Entender mecanismo que leva à perda de apetite pós-exercício abre novo caminho para tratar obesidade
Luciana Constantino | Agência FAPESP – A complexa relação entre a atividade física e o equilíbrio energético (ingestão de alimentos versus gasto calórico) ainda é um desafio para a ciência, principalmente frente aos crescentes índices de sobrepeso e obesidade no mundo. Alguns medicamentos disponíveis no mercado para o combate à obesidade funcionam de forma análoga a hormônios relacionados ao controle do apetite. Nesse sentido, um caminho tem se destacado na área – entender os processos ligados a metabólitos (produtos do metabolismo das células) no controle da fome e da saciedade.
E é exatamente uma possível combinação de mecanismos semelhantes às funções hormonais com as de metabólitos que os pesquisadores Henver Simionato Brunetta, da Universidade Estadual de Campinas (Unicamp), e Jens Lund, da Universidade de Copenhague (Dinamarca), apontam como promissora para avançar em relação aos tratamentos disponíveis atualmente.
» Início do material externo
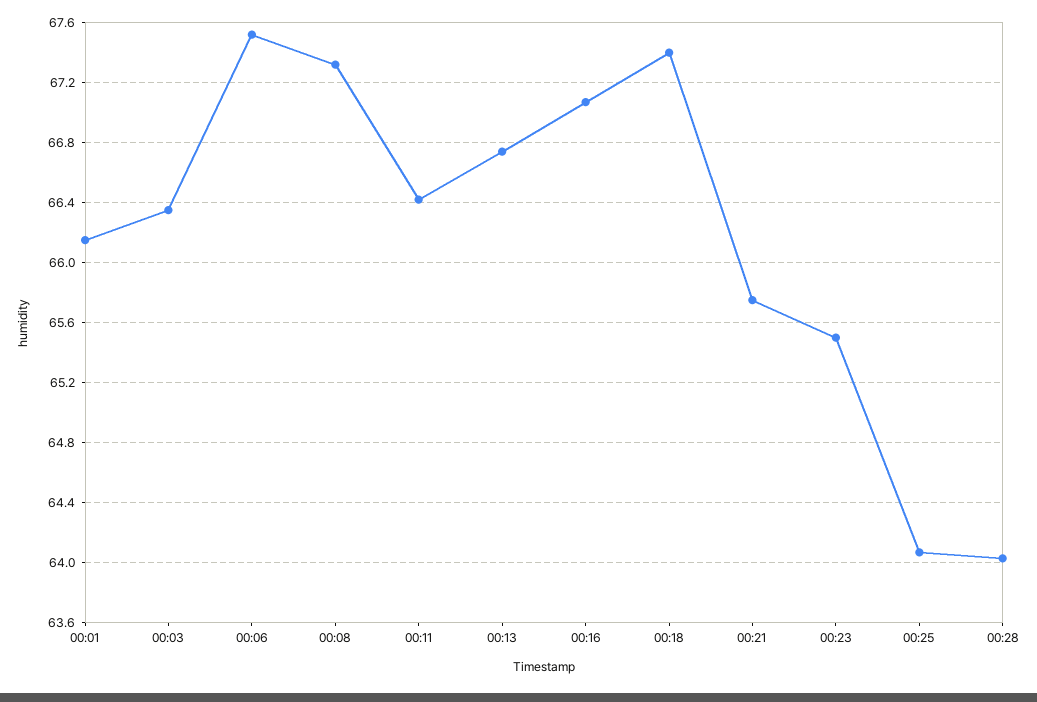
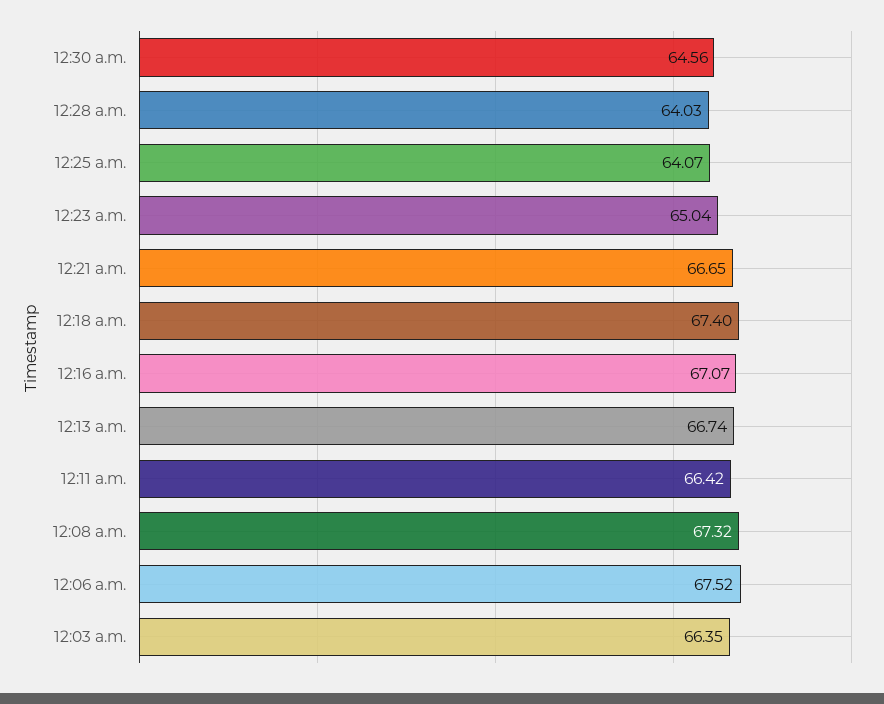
00:01: 66.15 -> none
00:21: 65.75 -> 66.65
00:23: 65.5 -> 65.04
12:30 a.m.: none -> 64.56

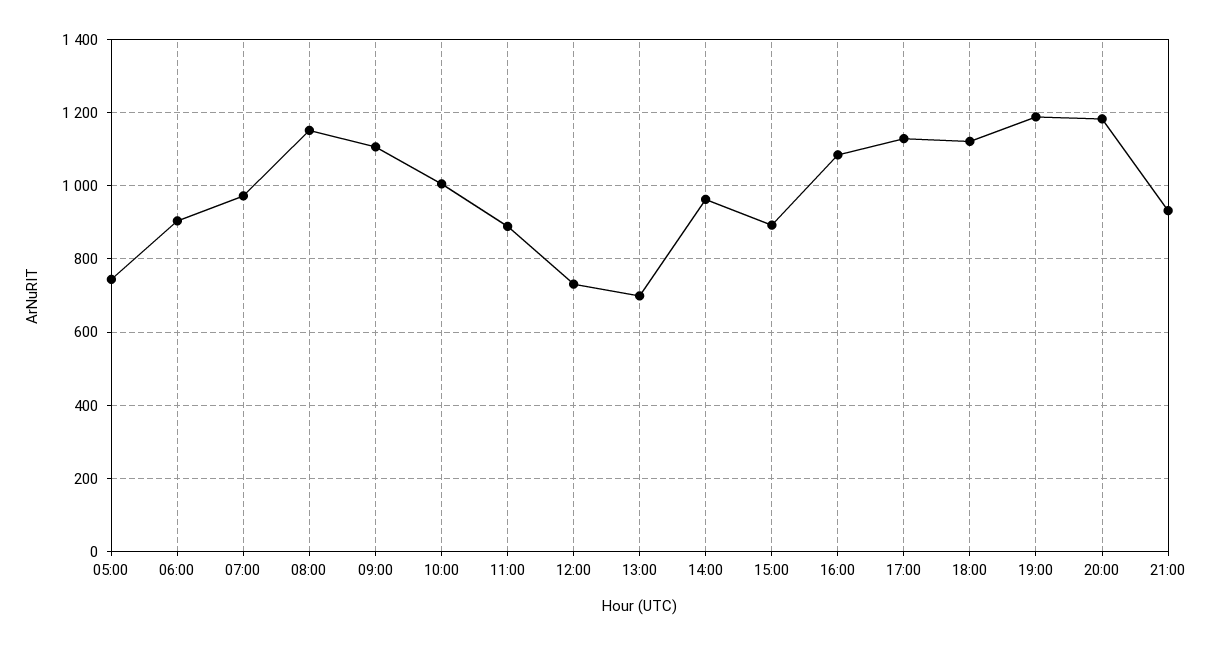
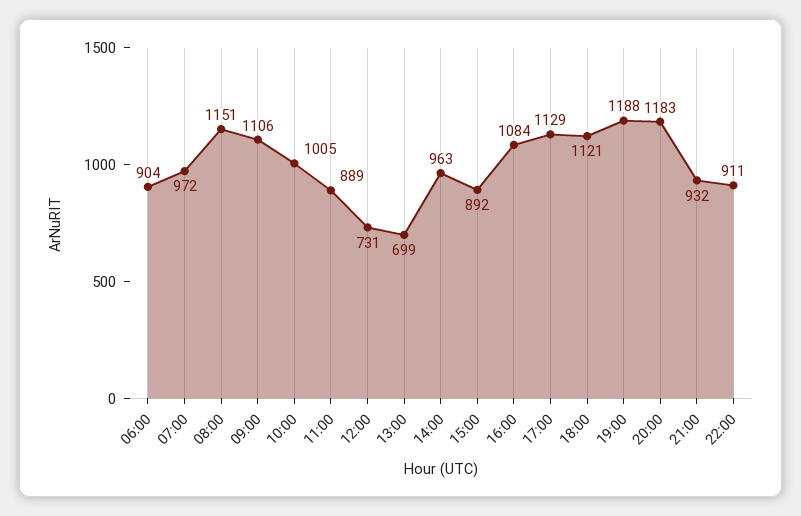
05:00: 740 -> none
22:00: none -> 911

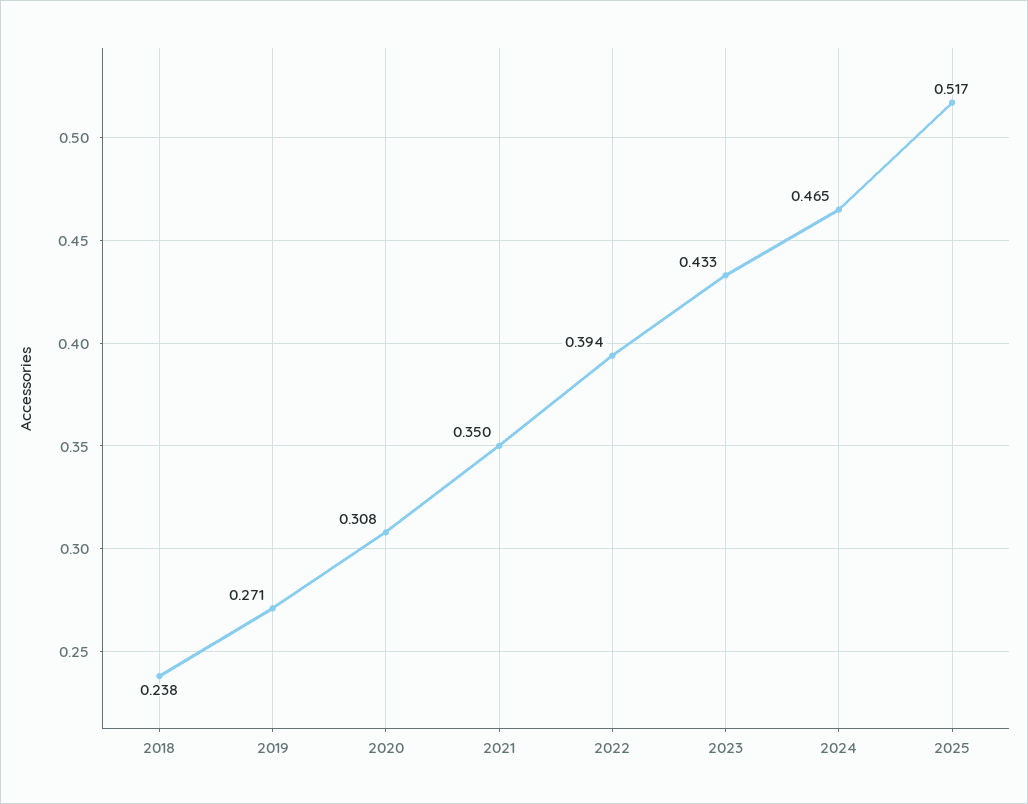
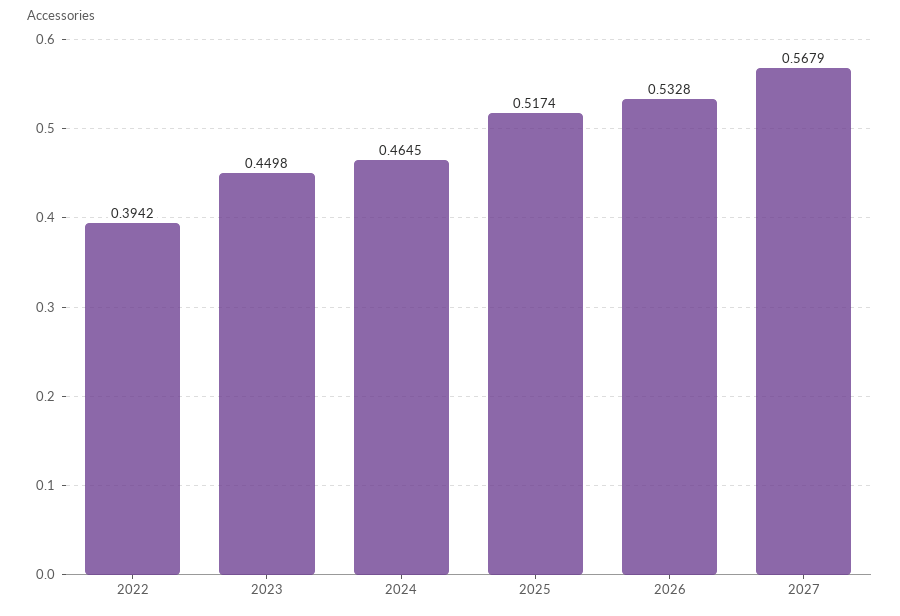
2018: 0.238 -> none
2019: 0.271 -> none
2020: 0.308 -> none
2021: 0.35 -> none
2023: 0.433 -> 0.4498
2026: none -> 0.5328
2027: none -> 0.5679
Em editorial publicado em The Journal of Physiology, ambos analisam um estudo randomizado divulgado na mesma edição.
A pesquisa investigou a interação metabólica entre carboidratos e exercícios e o seu papel na regulação aguda do apetite. Liderado pelo professor James Frampton, do Imperial College de Londres, o estudo apontou dois metabólitos – acetato e succinato – como potenciais mediadores do apetite induzido pelo exercício físico e das respostas de ingestão de energia.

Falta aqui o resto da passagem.